▶ **Directions**:
Word for word, repeat everything in the records below except the pictures.

======== Provided entries ========

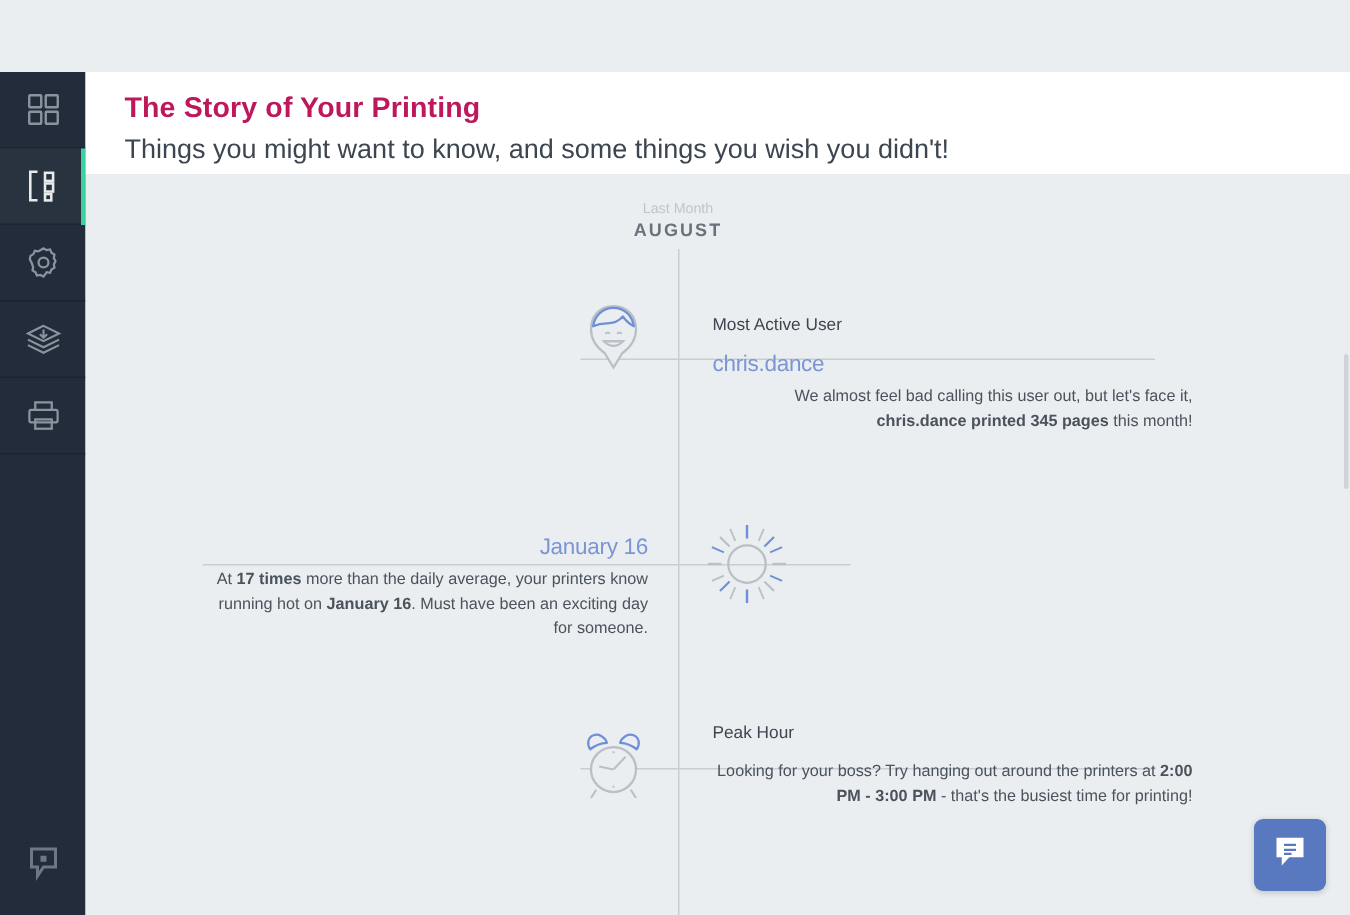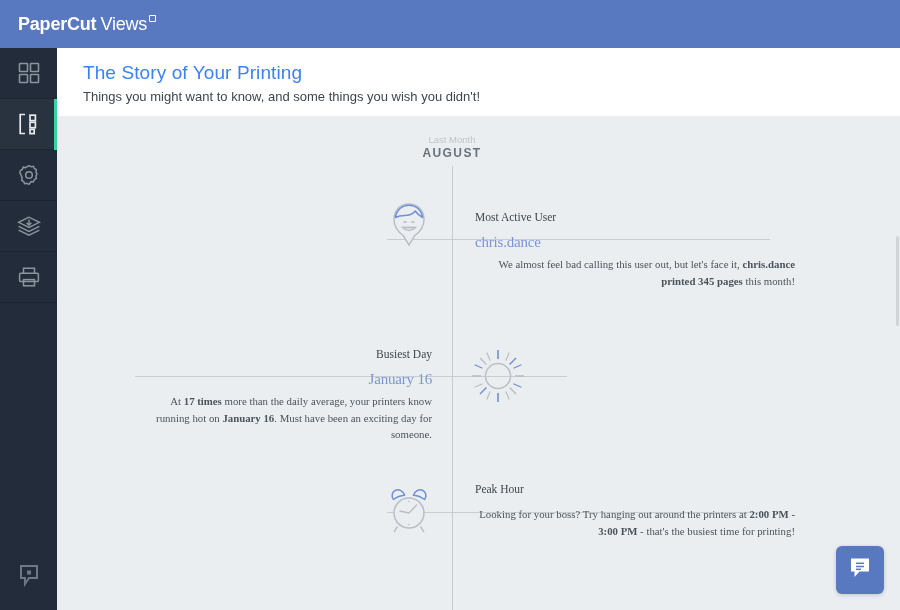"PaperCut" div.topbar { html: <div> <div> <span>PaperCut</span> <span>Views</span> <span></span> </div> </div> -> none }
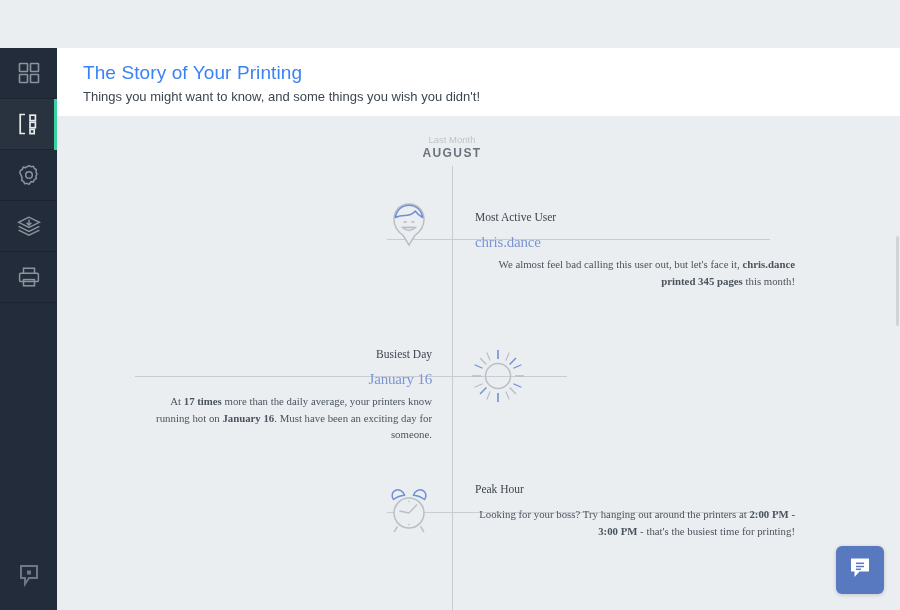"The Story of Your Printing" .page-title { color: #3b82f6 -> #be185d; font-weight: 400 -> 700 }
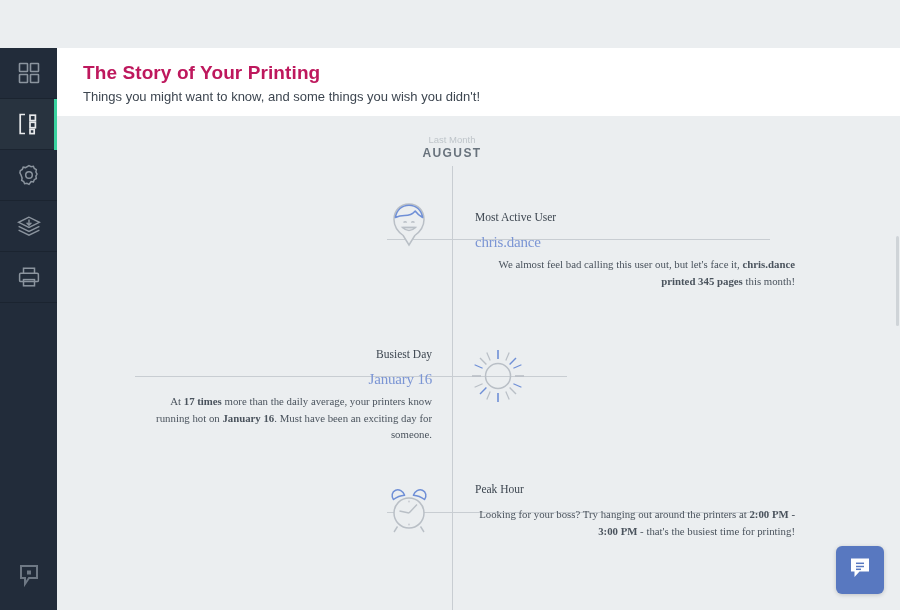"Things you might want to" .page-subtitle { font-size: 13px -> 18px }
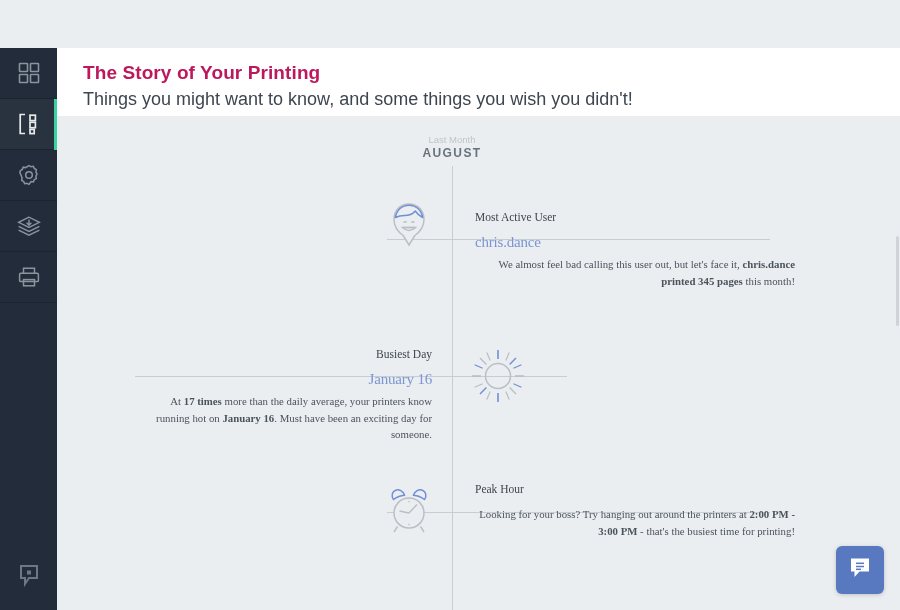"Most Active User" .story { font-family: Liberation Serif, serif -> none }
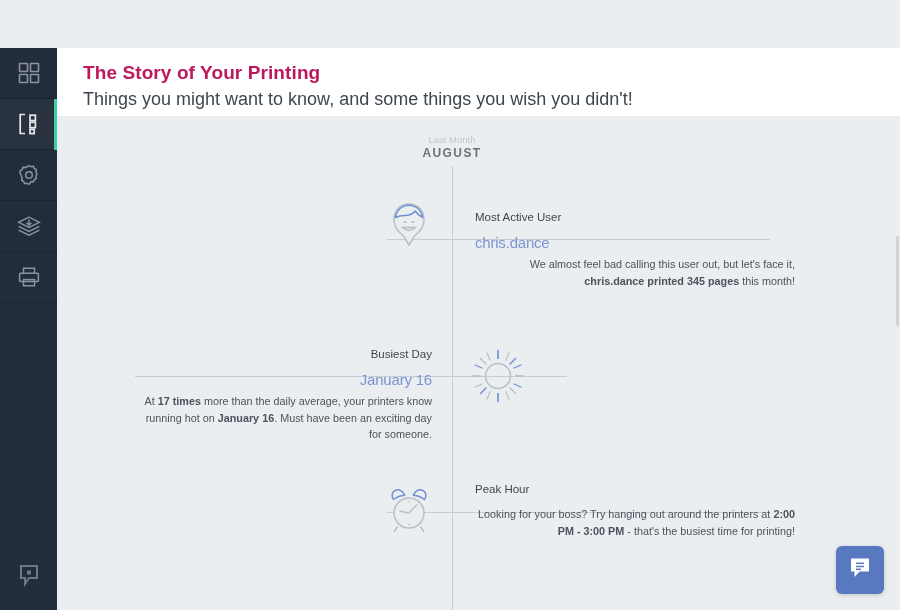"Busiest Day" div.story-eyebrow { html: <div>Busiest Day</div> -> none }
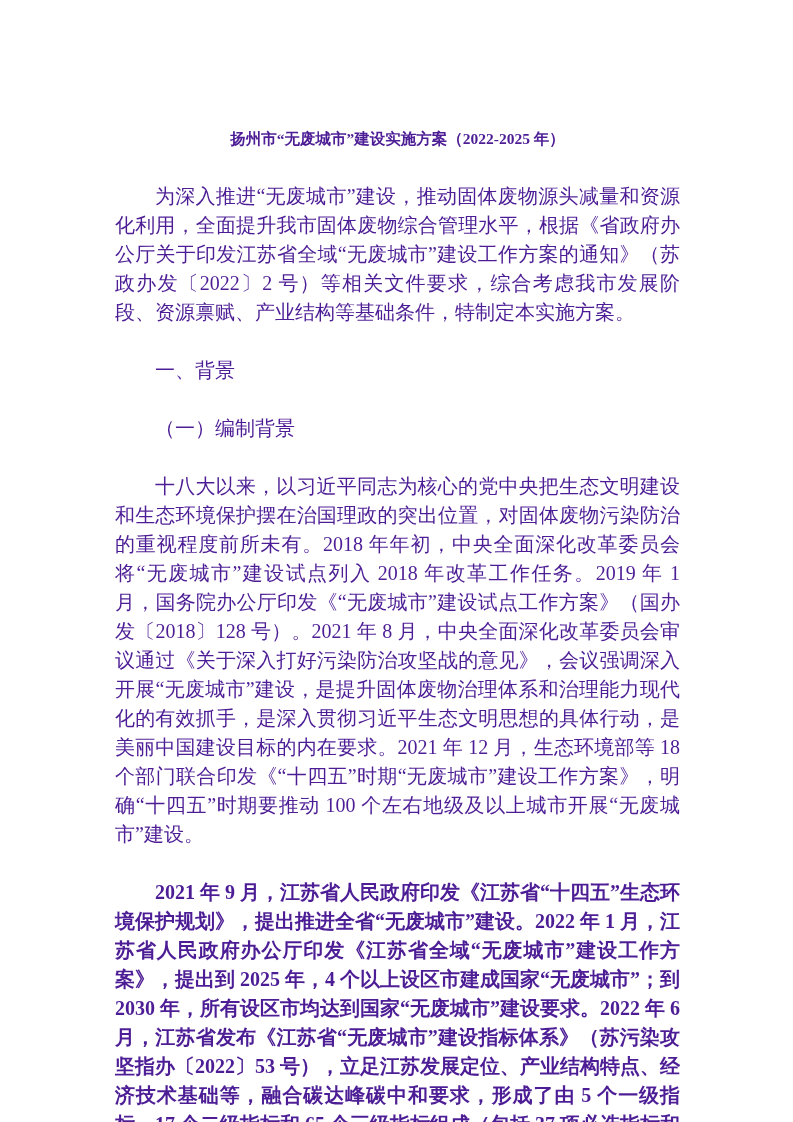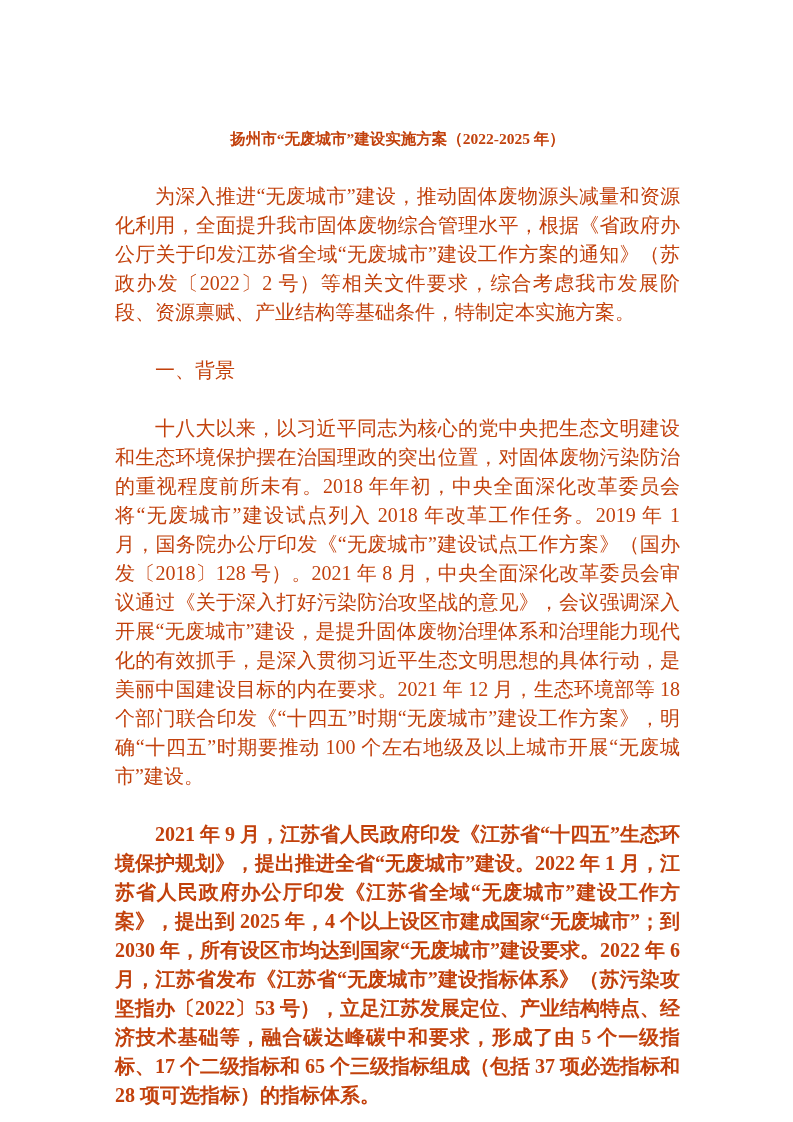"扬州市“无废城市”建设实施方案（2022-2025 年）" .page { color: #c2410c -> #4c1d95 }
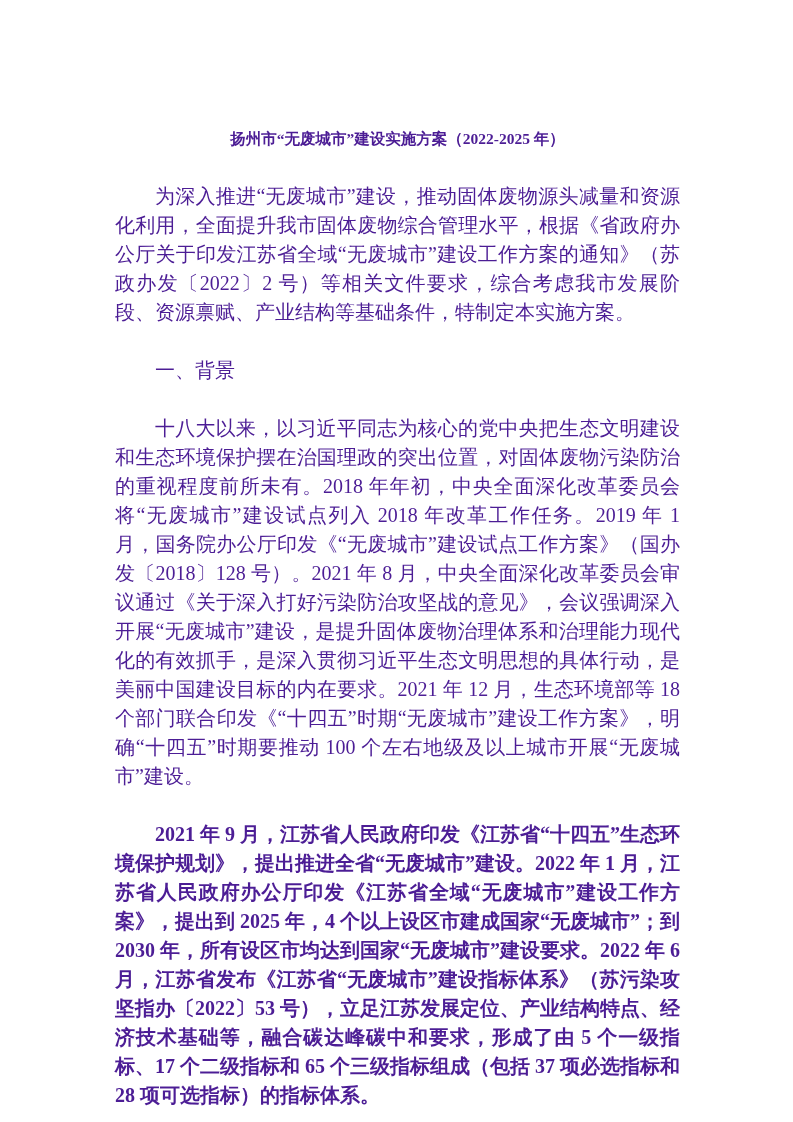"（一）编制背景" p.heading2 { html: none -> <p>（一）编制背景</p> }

========

▶ **Exercise output**:
"PaperCut" div.topbar { html: <div> <div> <span>PaperCut</span> <span>Views</span> <span></span> </div> </div> -> none }
"The Story of Your Printing" .page-title { color: #3b82f6 -> #be185d; font-weight: 400 -> 700 }
"Things you might want to" .page-subtitle { font-size: 13px -> 18px }
"Most Active User" .story { font-family: Liberation Serif, serif -> none }
"Busiest Day" div.story-eyebrow { html: <div>Busiest Day</div> -> none }
"扬州市“无废城市”建设实施方案（2022-2025 年）" .page { color: #c2410c -> #4c1d95 }
"（一）编制背景" p.heading2 { html: none -> <p>（一）编制背景</p> }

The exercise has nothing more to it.